**GOAL OF THE EXERCISE:**
What lines of the data below include the word "extracted"? Report them by copying each.

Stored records
********************
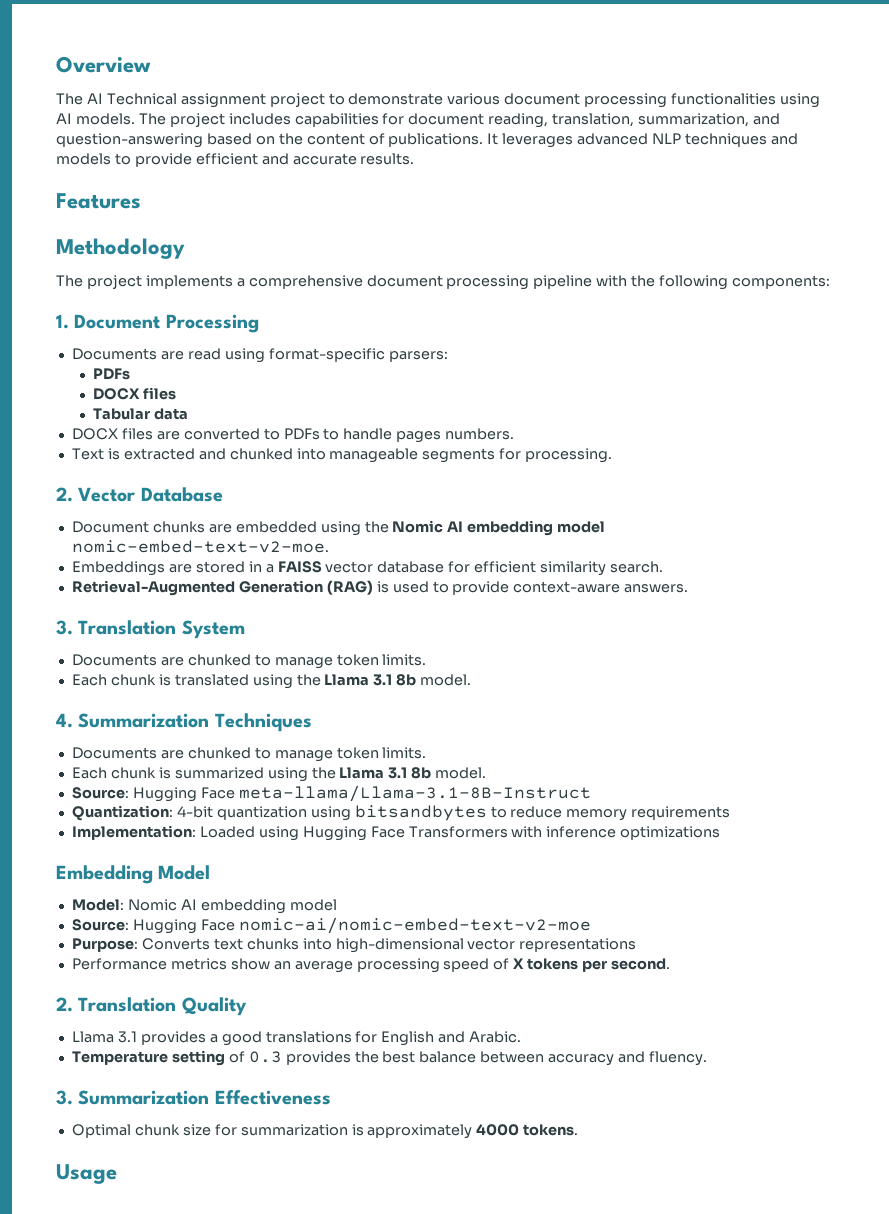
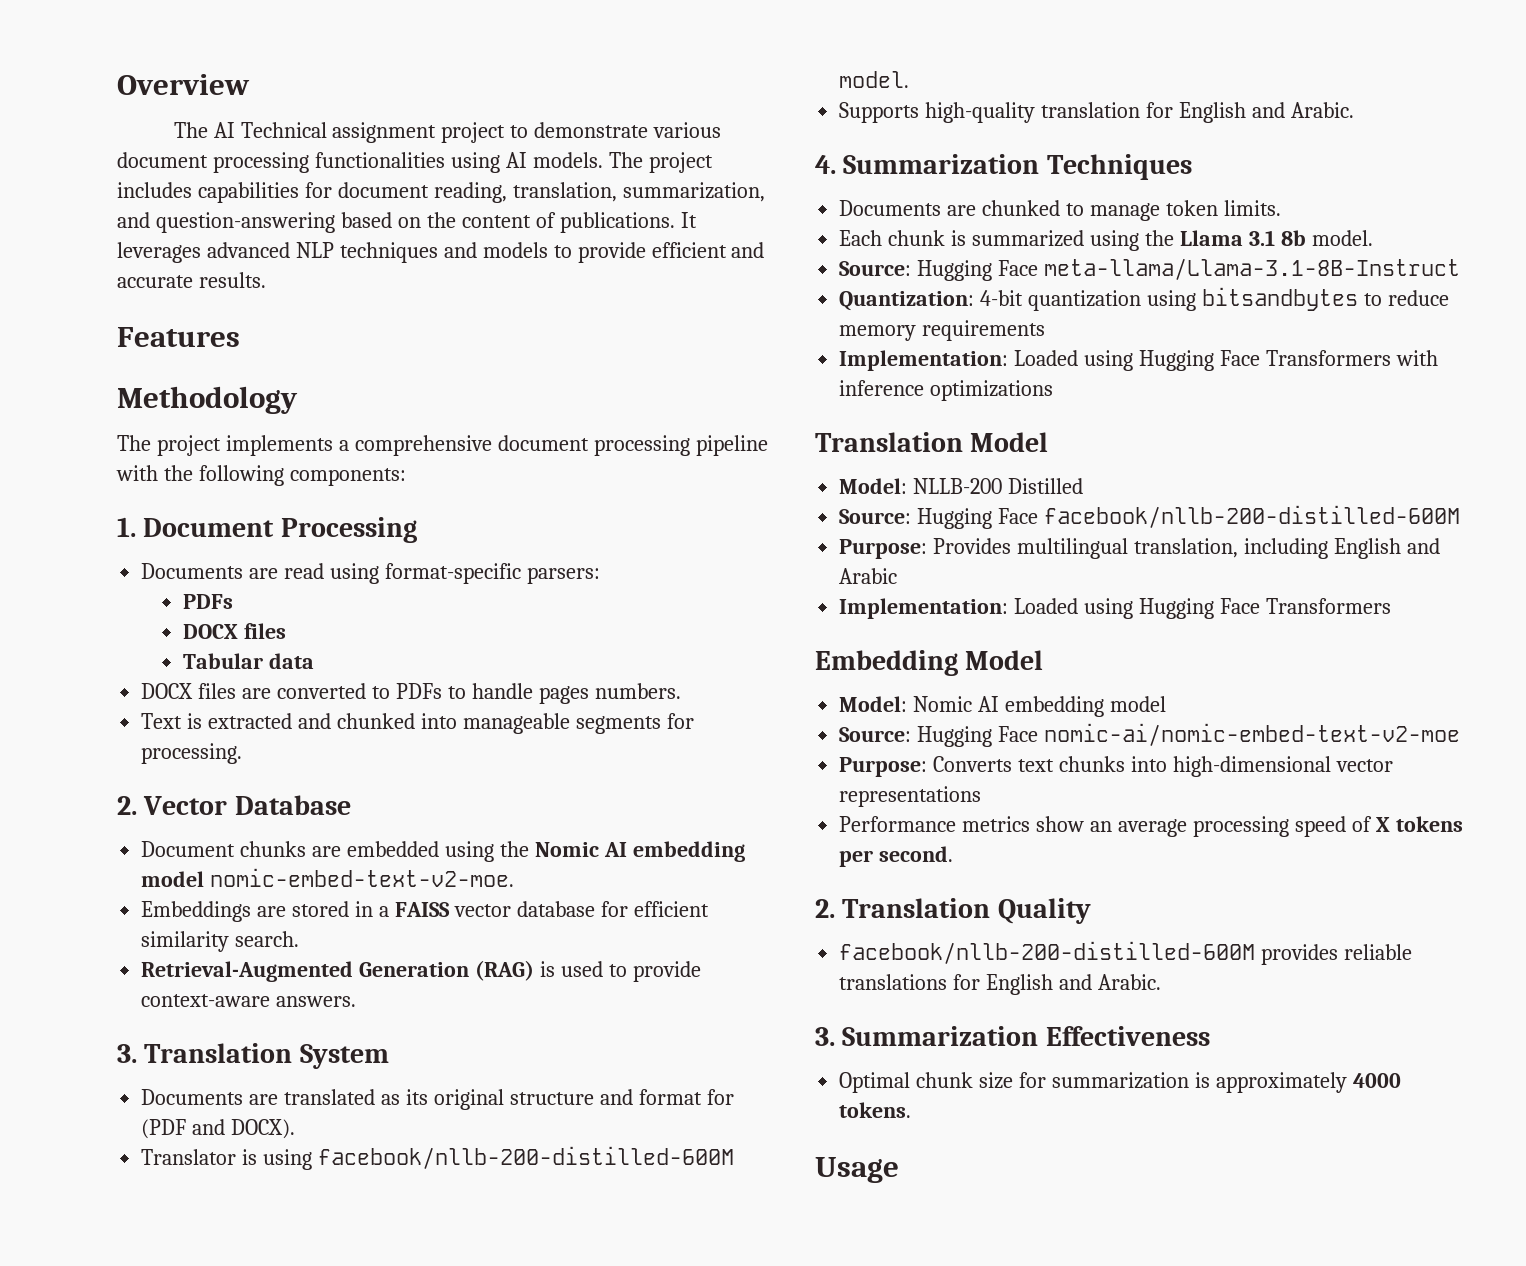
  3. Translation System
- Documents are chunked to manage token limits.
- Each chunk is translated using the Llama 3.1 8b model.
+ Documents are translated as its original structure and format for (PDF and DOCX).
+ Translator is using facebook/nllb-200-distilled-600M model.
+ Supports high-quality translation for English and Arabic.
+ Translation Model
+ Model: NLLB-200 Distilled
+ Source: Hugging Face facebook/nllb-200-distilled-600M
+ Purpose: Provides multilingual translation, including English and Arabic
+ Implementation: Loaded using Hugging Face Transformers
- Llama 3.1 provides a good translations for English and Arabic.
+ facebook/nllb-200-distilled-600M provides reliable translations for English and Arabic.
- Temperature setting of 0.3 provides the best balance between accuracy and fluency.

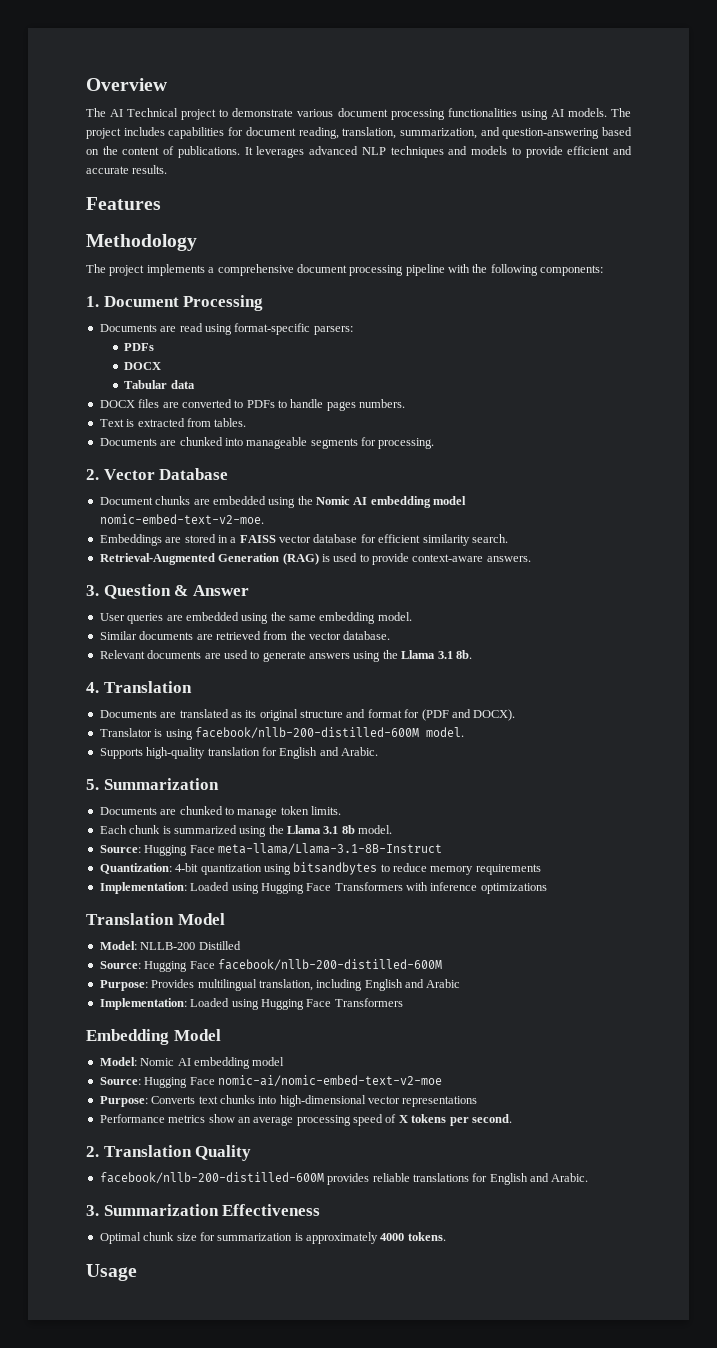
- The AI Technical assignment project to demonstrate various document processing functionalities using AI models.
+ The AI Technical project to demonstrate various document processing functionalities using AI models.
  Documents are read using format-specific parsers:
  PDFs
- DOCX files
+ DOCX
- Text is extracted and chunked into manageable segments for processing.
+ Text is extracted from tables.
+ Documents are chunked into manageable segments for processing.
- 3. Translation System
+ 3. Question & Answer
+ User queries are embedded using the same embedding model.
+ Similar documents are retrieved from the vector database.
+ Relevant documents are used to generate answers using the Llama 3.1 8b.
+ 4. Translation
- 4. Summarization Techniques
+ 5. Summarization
********************
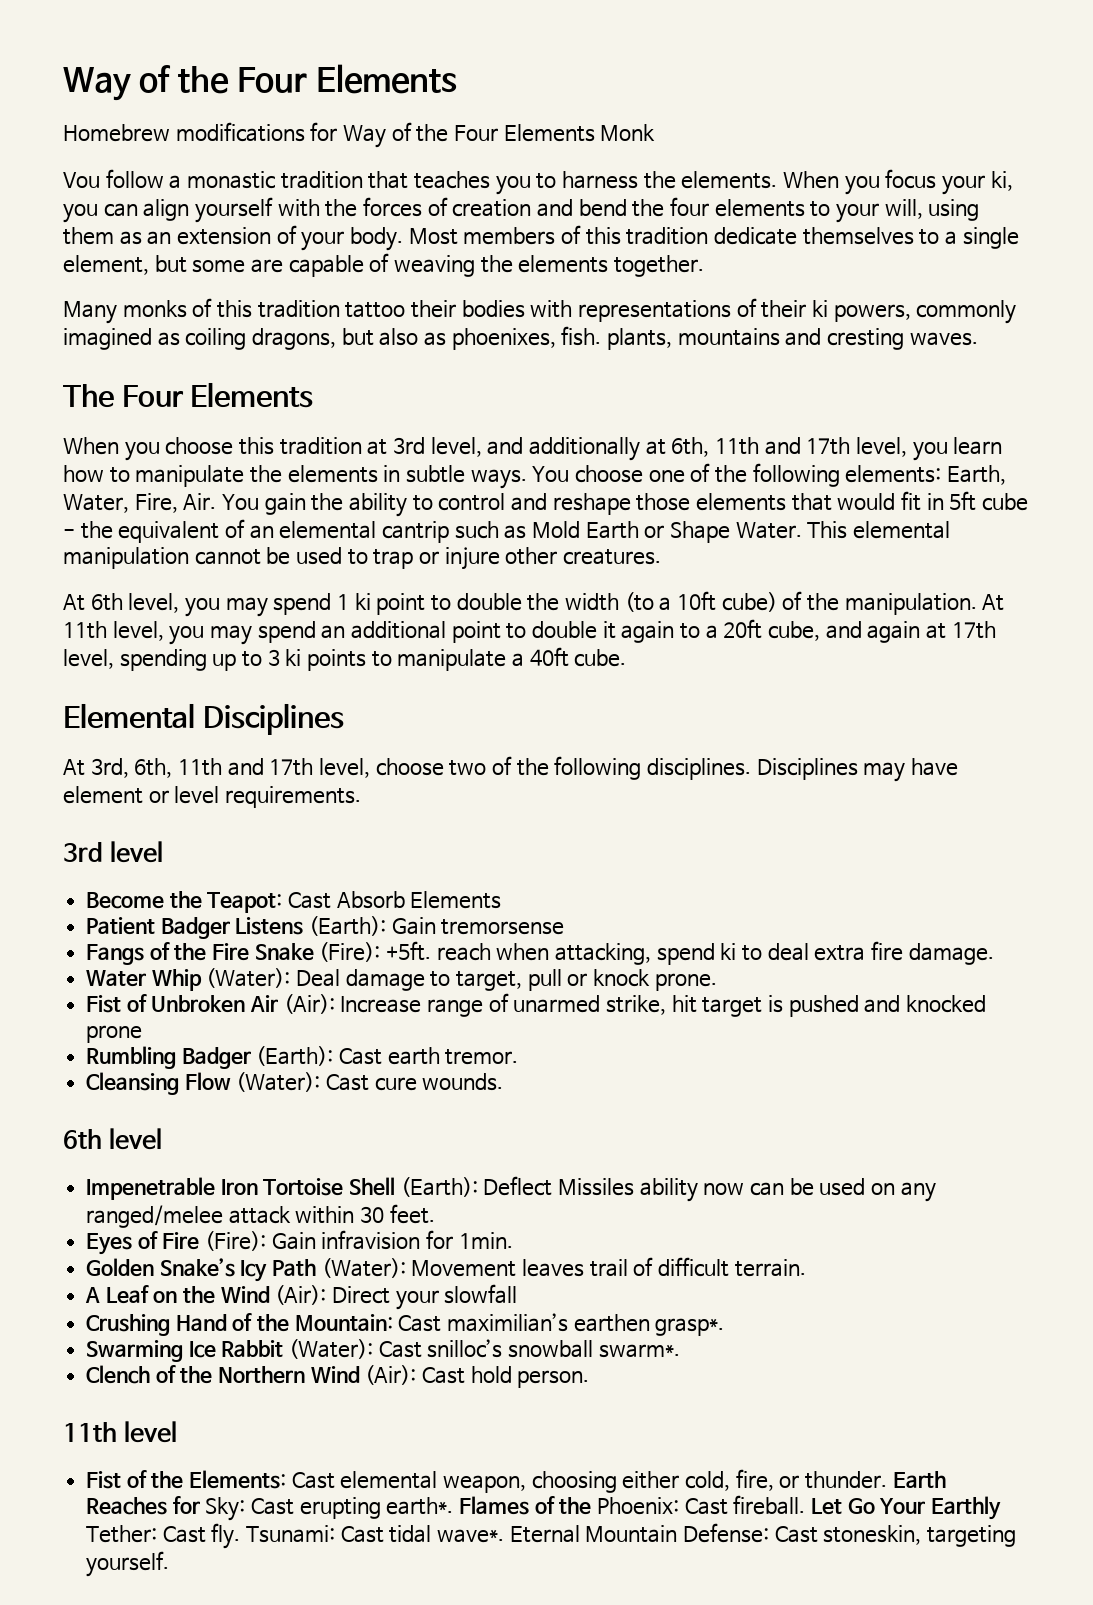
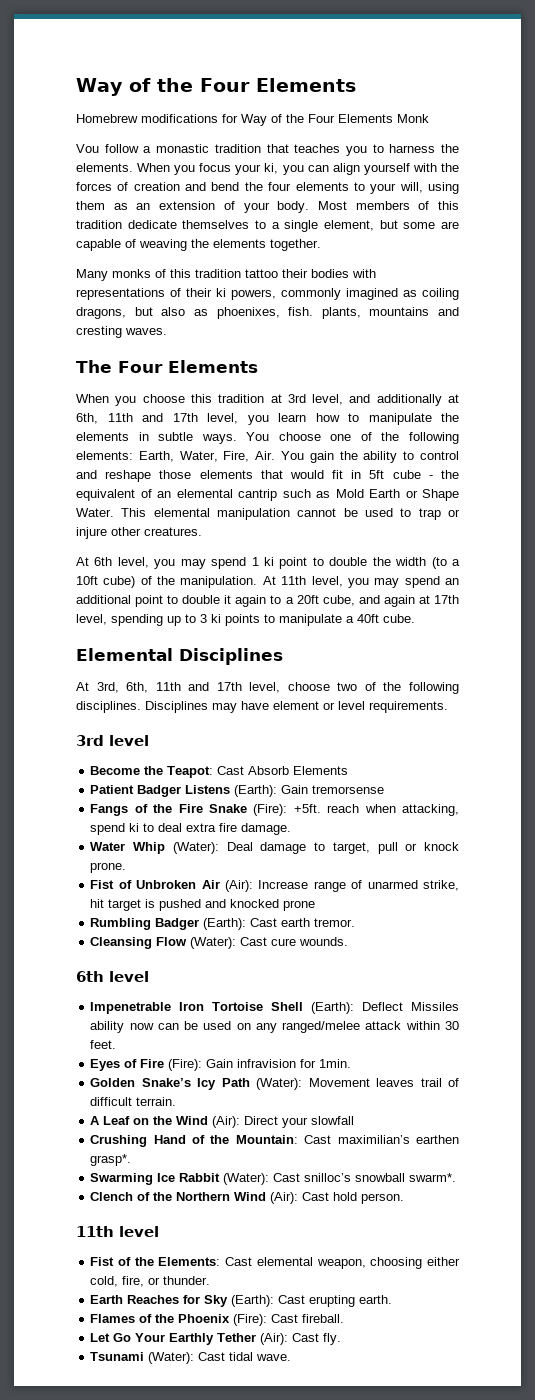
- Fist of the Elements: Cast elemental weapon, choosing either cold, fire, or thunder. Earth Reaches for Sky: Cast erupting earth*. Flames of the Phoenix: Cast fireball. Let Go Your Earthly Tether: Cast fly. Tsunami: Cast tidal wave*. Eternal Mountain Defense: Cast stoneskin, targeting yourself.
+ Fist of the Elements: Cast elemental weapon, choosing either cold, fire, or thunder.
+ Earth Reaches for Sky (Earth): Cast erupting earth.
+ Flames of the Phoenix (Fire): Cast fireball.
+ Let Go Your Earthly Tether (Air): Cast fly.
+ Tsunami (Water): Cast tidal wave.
********************
**SOLUTION FOR THIS TASK:**
- Text is extracted and chunked into manageable segments for processing.
+ Text is extracted from tables.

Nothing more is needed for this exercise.